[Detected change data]
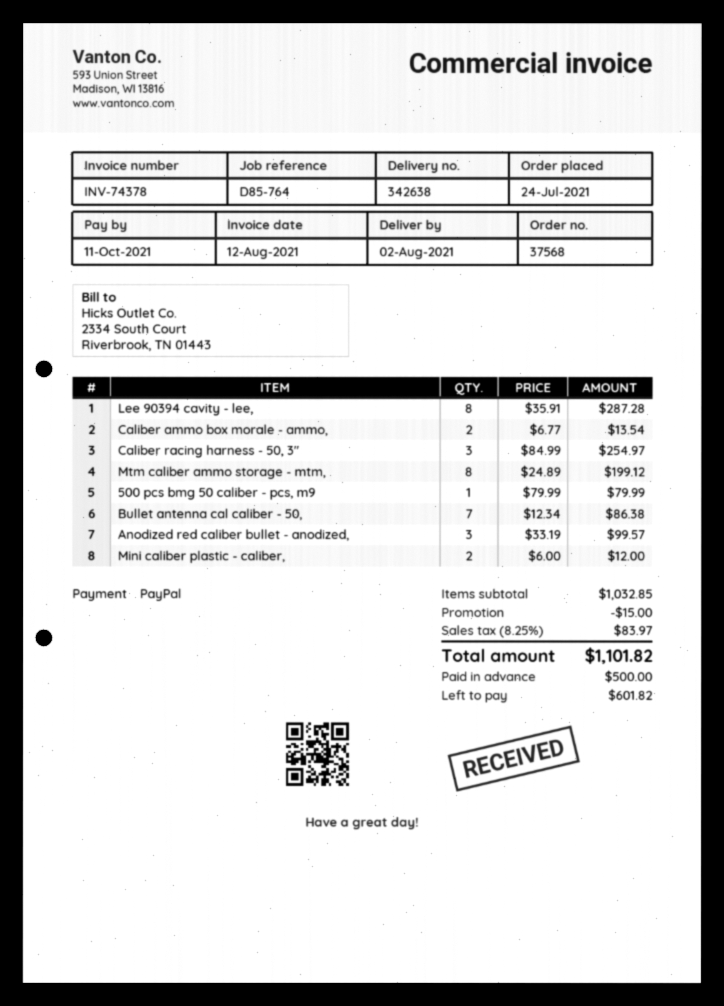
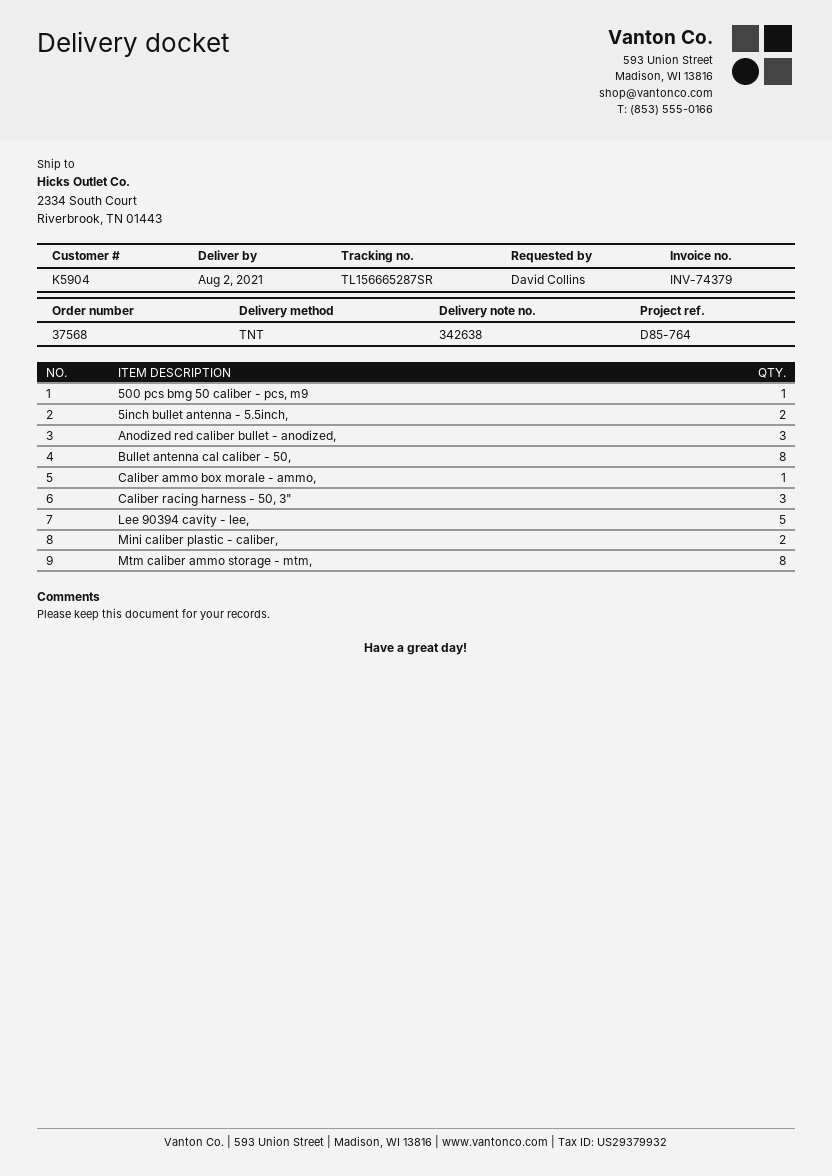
invoice number: INV-74378 -> INV-74379
Lee 90394 cavity - lee,: 8 -> 5
Caliber ammo box morale - ammo,: 2 -> 1
Bullet antenna cal caliber - 50,: 7 -> 8
5inch bullet antenna - 5.5inch,: none -> 2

EXERCISE INSTRUCTIONS: Go through the entries above and copy each line holding the string "antenna".

EXERCISE RESPONSE:
Bullet antenna cal caliber - 50,: 7 -> 8
5inch bullet antenna - 5.5inch,: none -> 2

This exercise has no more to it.